Problem :: Check each line below for the word "style", and copy those that have it.

[Dataset items]
------------------------------------------------------------

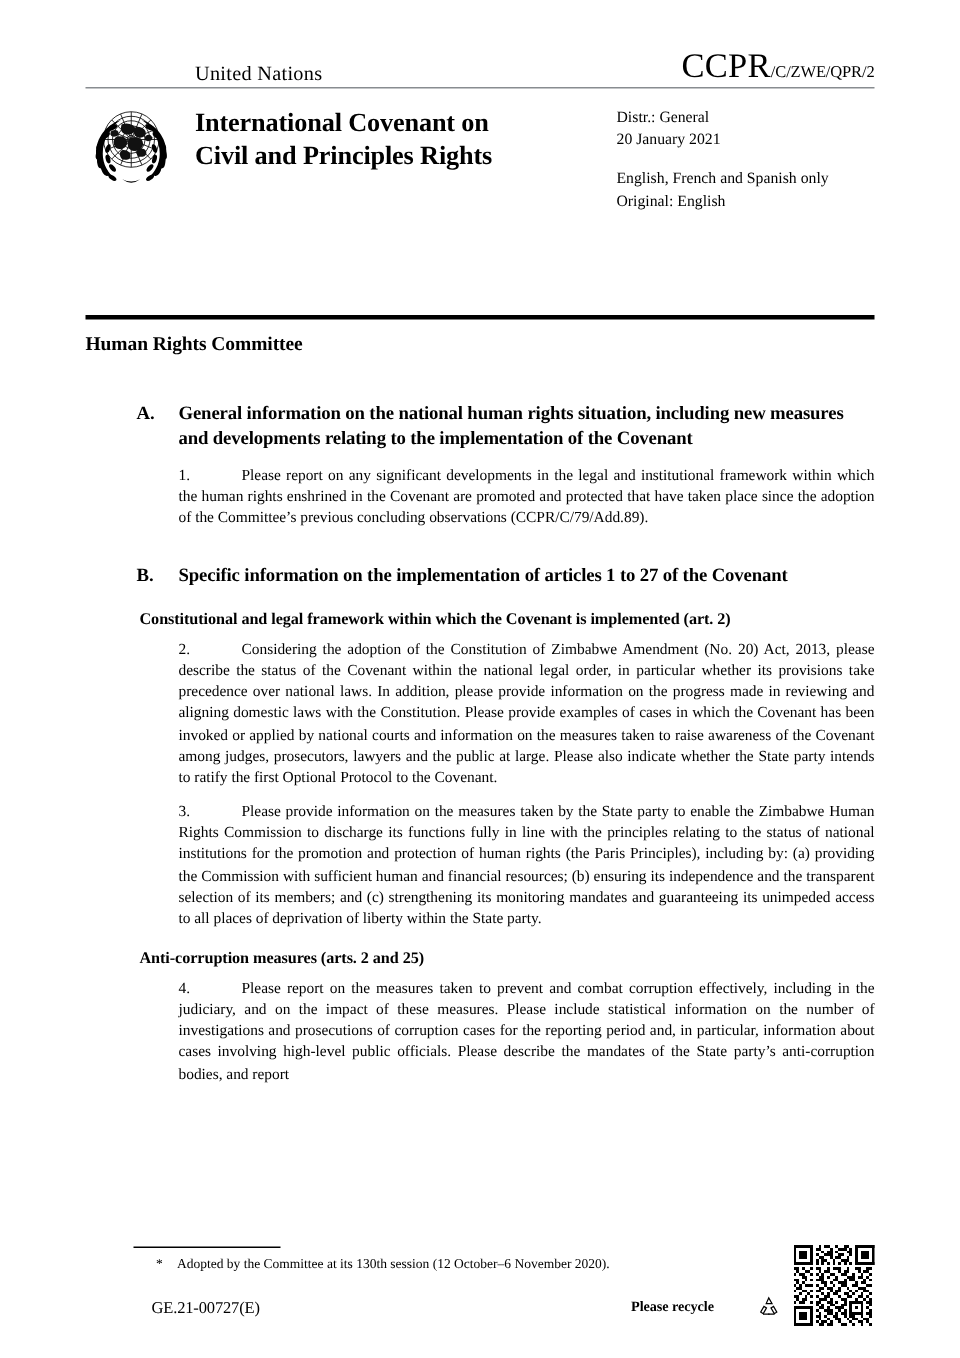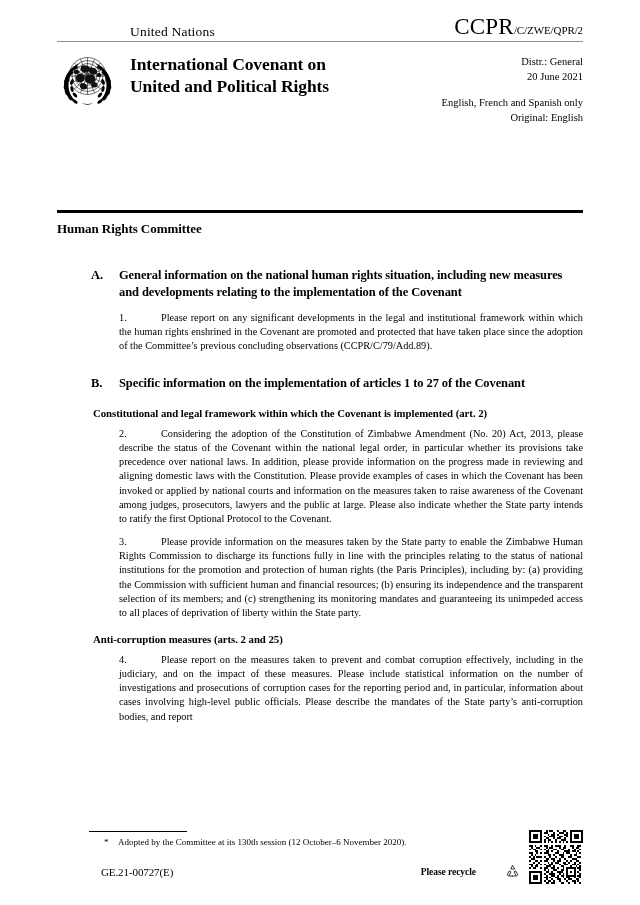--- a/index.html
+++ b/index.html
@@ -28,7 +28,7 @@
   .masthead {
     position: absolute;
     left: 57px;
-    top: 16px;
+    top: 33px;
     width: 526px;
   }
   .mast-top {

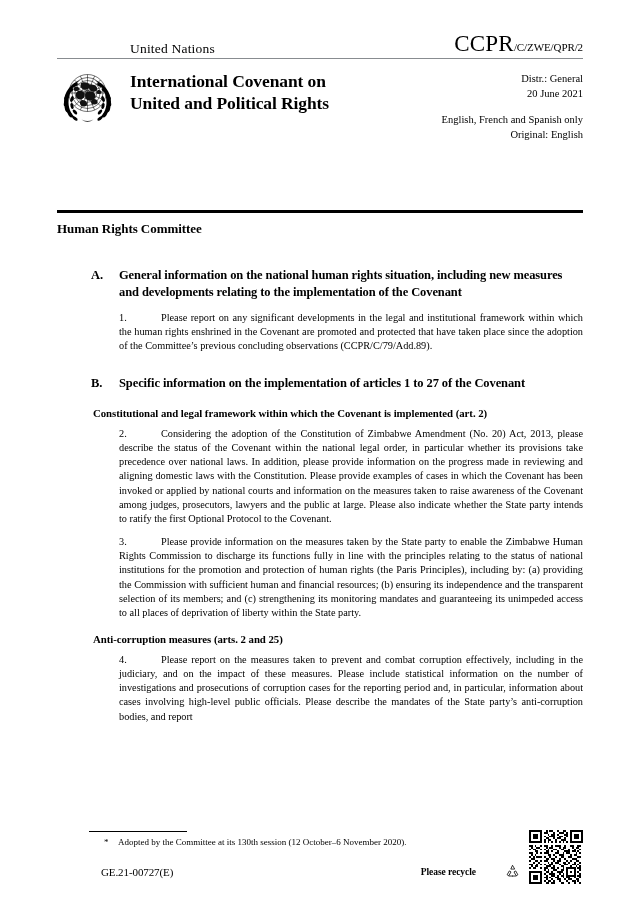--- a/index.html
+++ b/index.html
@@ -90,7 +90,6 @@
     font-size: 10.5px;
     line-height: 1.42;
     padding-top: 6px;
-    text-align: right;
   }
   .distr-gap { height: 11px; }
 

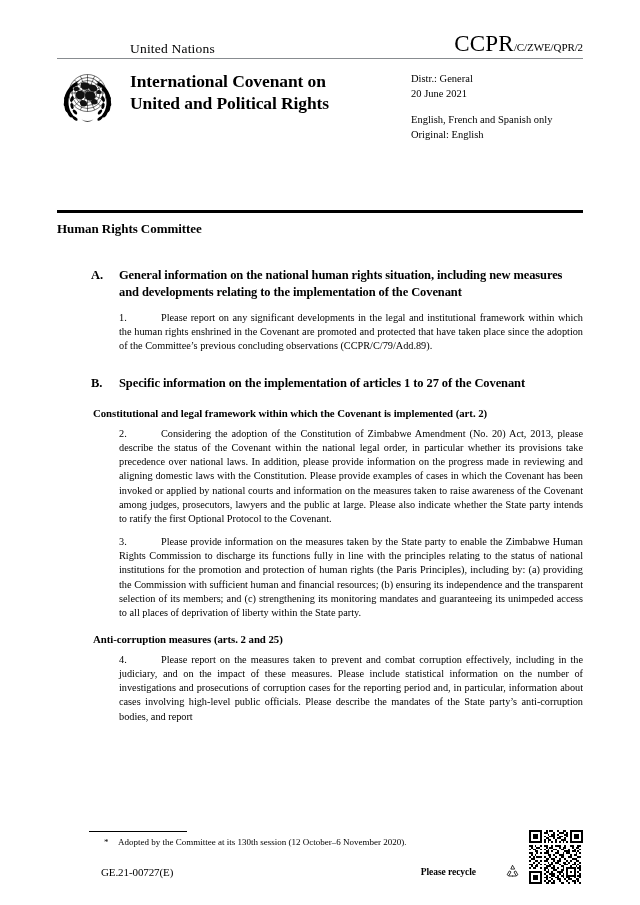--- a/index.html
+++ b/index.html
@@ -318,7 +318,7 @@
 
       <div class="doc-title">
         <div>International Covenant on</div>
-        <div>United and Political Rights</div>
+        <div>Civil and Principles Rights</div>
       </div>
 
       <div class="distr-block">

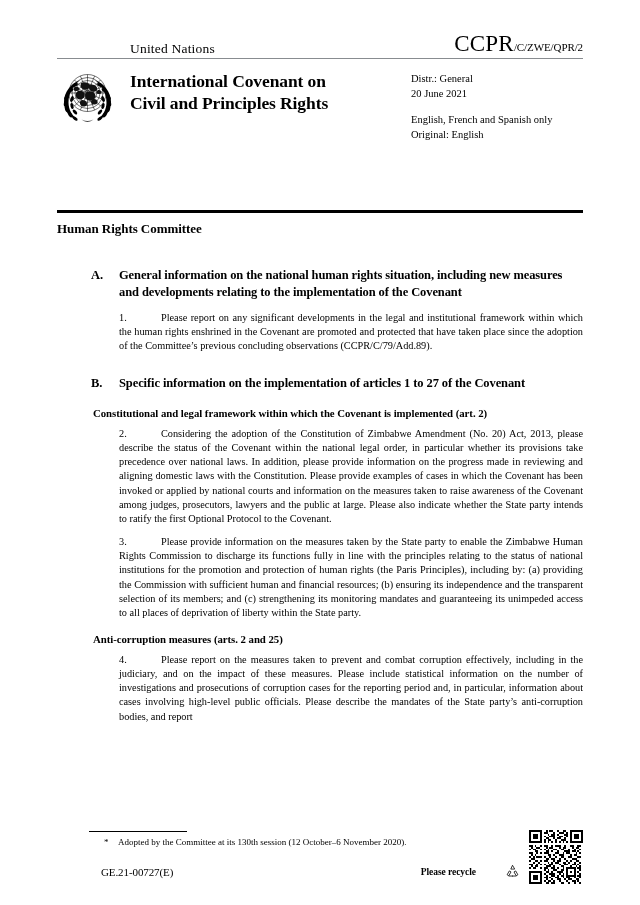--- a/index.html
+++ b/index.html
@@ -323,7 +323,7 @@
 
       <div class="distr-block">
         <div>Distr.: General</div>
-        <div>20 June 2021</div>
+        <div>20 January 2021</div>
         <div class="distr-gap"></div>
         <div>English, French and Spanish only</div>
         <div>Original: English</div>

------------------------------------------------------------

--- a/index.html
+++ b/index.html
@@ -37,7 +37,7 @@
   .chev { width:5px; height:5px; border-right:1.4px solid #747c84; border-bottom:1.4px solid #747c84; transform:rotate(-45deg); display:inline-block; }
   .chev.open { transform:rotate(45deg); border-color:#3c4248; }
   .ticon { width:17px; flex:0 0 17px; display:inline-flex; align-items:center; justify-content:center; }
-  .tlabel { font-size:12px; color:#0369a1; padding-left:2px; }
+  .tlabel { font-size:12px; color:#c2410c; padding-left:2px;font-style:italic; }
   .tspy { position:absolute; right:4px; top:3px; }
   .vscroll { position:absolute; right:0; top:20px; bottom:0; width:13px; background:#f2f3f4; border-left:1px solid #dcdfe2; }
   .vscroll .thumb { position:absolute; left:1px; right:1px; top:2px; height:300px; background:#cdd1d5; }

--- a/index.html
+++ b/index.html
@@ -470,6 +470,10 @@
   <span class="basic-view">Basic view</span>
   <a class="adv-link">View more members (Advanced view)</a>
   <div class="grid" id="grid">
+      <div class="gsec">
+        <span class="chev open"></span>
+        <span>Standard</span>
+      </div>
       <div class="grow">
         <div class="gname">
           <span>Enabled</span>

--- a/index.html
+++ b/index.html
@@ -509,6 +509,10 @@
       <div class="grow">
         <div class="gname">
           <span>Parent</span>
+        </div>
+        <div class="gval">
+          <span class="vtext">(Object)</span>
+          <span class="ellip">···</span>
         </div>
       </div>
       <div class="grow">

------------------------------------------------------------

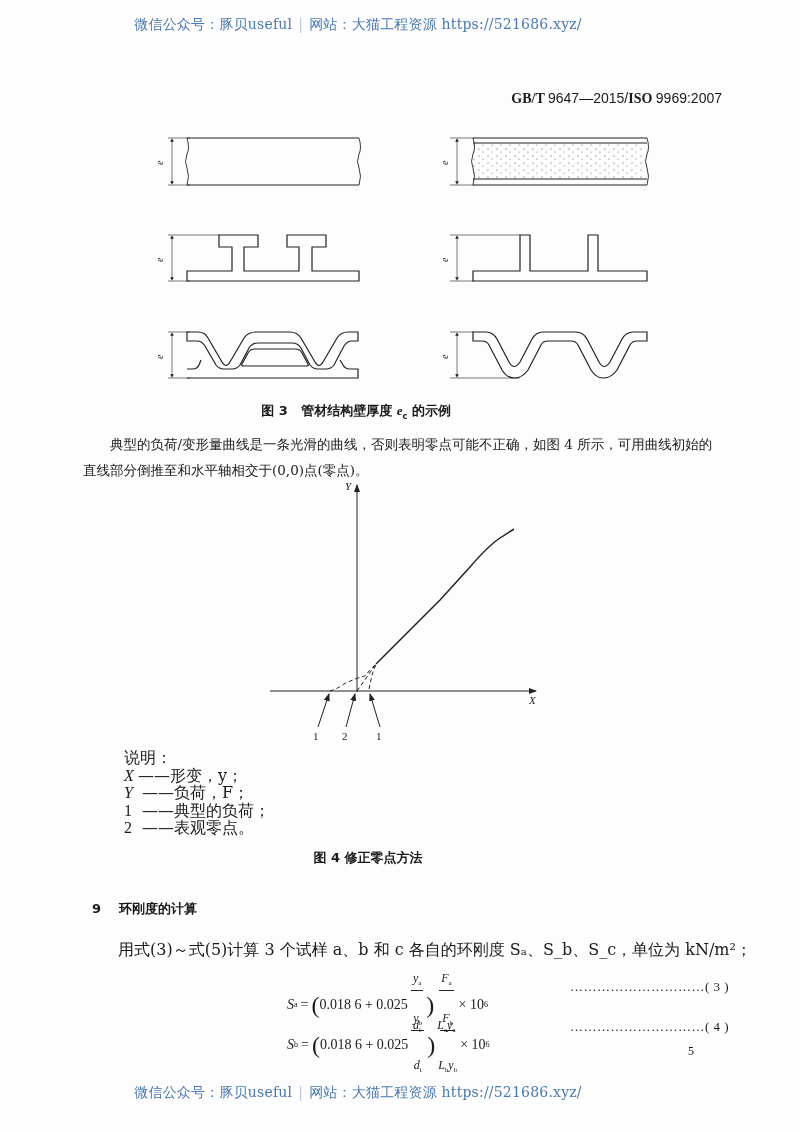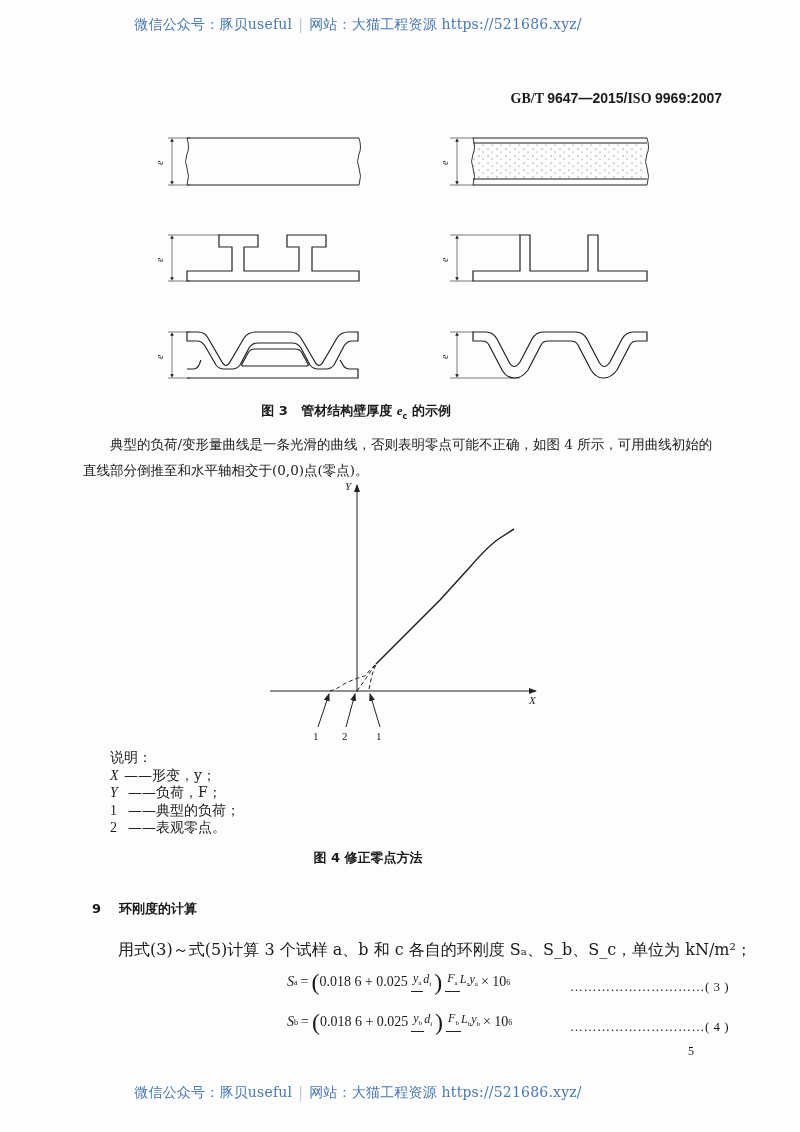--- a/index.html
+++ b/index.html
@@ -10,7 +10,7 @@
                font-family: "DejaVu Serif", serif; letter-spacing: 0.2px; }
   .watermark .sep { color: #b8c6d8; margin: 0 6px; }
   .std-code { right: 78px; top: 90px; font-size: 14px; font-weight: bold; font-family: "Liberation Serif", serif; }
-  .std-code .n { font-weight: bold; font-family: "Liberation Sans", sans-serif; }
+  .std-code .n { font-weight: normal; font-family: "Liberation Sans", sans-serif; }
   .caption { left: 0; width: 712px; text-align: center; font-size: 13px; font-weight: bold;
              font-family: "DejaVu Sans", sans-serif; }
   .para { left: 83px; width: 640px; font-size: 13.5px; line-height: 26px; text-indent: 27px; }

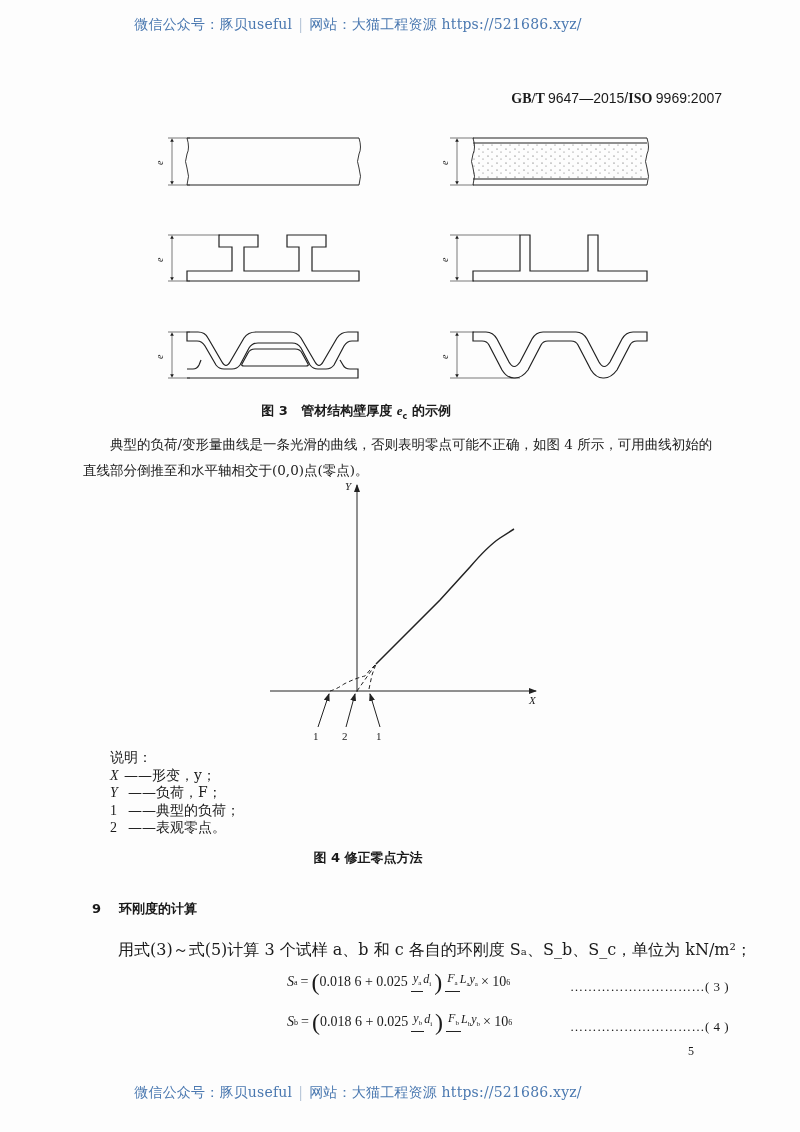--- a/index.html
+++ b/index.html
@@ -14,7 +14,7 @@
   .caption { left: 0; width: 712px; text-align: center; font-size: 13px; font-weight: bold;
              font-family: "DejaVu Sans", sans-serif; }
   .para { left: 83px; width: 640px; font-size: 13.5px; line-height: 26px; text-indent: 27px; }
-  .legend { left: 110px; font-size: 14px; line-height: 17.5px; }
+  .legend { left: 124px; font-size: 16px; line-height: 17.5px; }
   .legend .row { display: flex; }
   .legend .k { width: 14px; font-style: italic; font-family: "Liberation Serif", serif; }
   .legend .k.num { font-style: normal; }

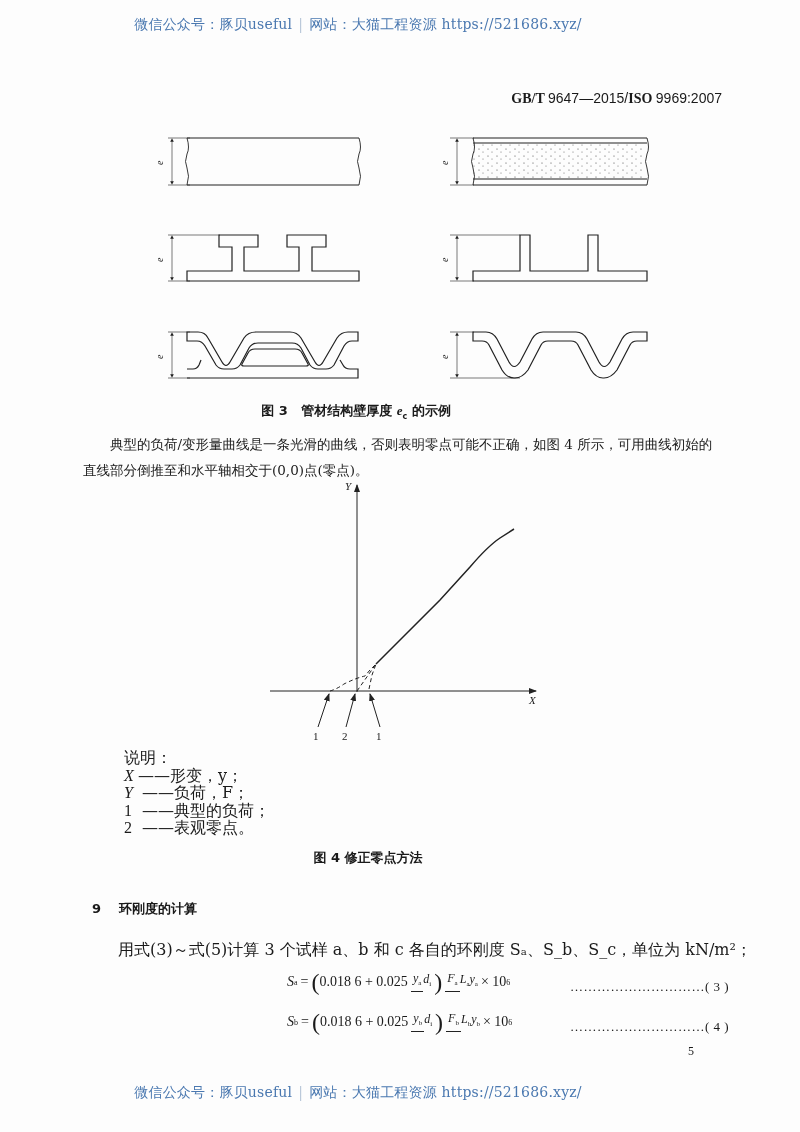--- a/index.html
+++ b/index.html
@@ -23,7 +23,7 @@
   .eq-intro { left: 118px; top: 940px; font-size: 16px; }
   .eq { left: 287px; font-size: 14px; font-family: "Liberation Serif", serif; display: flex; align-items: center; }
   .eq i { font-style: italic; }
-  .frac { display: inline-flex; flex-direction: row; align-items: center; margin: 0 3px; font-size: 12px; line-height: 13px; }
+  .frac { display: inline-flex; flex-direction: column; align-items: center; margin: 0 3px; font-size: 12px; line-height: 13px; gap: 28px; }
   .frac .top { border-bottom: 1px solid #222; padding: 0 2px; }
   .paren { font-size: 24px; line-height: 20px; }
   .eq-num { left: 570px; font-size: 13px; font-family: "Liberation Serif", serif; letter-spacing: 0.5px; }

------------------------------------------------------------

Solution to this task ::
+  .tlabel { font-size:12px; color:#c2410c; padding-left:2px;font-style:italic; }
   .legend .k { width: 14px; font-style: italic; font-family: "Liberation Serif", serif; }
   .legend .k.num { font-style: normal; }
   .eq i { font-style: italic; }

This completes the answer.